** TASK DESCRIPTION **
Produce word for word the lines of the data below running from the one that has "(199, 283) none" to the one that has "[429,896,500,908] community ->", inclusive, and no others.

** DATA UNDER STUDY **
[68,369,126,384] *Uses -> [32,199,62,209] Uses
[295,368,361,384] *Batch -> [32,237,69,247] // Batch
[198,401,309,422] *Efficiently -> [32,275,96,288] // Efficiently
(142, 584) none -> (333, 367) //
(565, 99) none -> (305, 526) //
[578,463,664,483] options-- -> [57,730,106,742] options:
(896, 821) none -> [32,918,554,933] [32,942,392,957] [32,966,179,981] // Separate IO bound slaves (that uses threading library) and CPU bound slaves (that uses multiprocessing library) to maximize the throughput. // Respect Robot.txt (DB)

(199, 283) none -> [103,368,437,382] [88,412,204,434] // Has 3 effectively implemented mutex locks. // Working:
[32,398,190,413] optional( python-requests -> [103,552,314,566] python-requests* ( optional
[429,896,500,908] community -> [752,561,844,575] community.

* * *

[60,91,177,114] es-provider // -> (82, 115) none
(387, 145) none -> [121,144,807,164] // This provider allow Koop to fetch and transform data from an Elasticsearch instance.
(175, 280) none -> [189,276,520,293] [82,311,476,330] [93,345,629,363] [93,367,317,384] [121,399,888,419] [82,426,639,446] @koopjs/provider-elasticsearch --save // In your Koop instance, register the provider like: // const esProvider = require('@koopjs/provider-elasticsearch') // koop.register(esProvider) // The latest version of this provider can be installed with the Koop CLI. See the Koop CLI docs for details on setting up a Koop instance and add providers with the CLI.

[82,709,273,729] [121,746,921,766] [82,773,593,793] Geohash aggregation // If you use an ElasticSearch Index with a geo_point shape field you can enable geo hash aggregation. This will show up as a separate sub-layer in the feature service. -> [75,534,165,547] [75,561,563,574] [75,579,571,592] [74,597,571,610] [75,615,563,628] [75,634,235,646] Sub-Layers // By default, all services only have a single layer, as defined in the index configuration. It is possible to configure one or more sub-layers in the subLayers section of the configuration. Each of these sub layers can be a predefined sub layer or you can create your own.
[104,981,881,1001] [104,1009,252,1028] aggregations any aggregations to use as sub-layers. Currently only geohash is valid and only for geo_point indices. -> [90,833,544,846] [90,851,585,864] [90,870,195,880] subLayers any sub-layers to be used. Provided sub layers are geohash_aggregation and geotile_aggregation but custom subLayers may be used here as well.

==

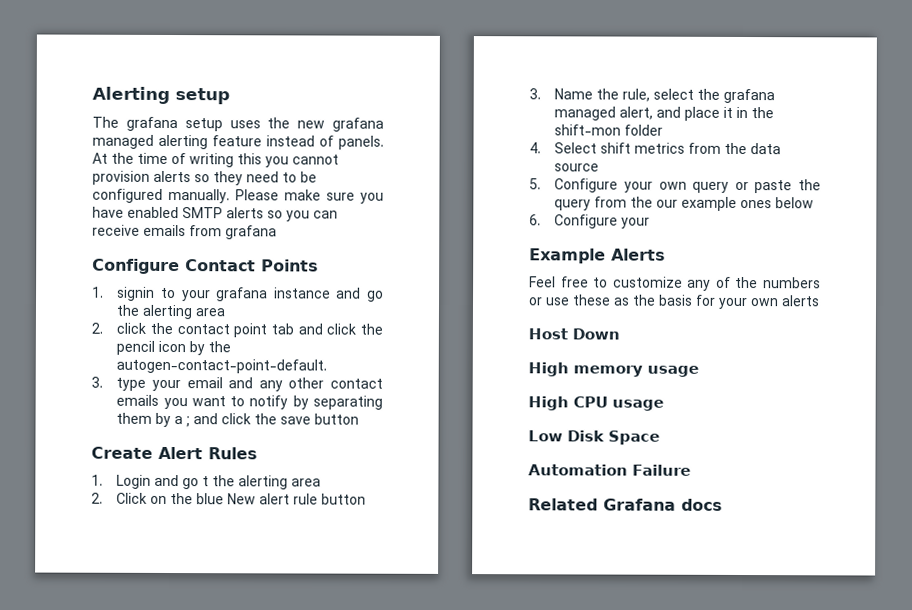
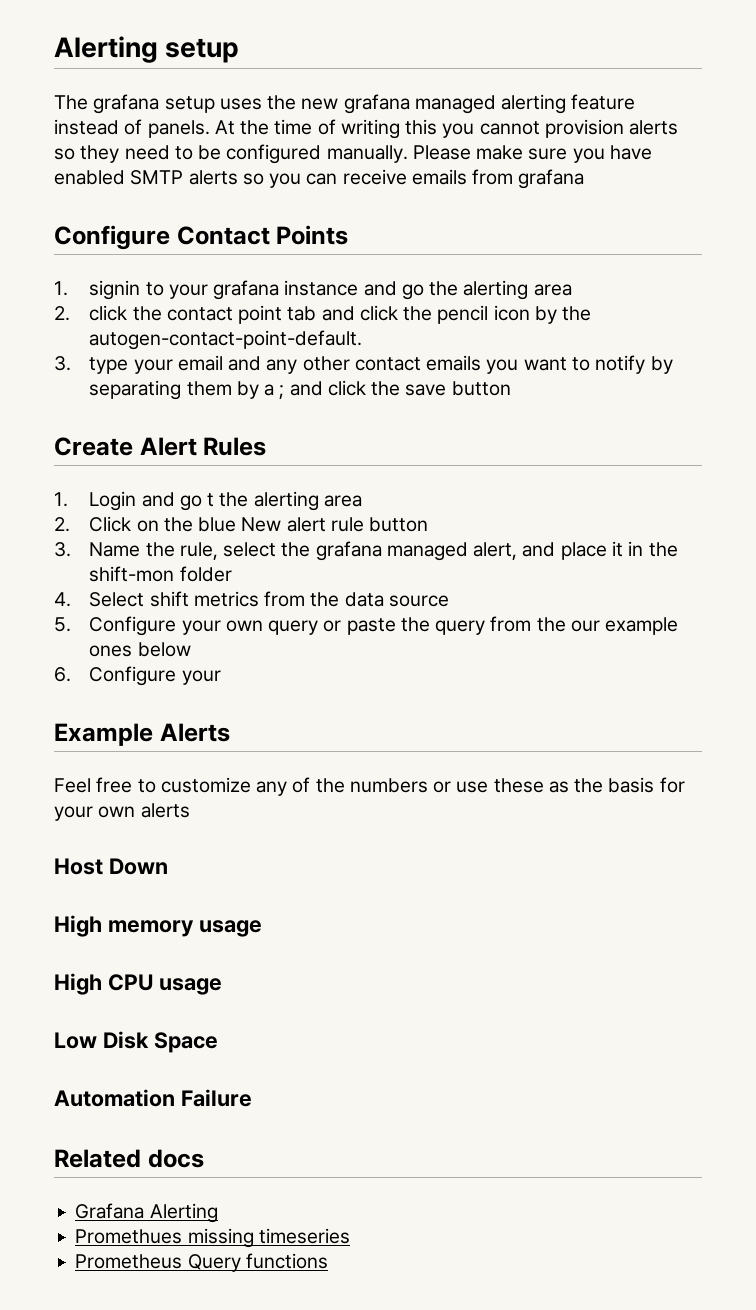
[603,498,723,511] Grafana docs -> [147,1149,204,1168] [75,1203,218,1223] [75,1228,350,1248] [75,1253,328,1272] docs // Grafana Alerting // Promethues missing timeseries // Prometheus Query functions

** SOLUTION FOR THIS EXERCISE **
(199, 283) none -> [103,368,437,382] [88,412,204,434] // Has 3 effectively implemented mutex locks. // Working:
[32,398,190,413] optional( python-requests -> [103,552,314,566] python-requests* ( optional
[429,896,500,908] community -> [752,561,844,575] community.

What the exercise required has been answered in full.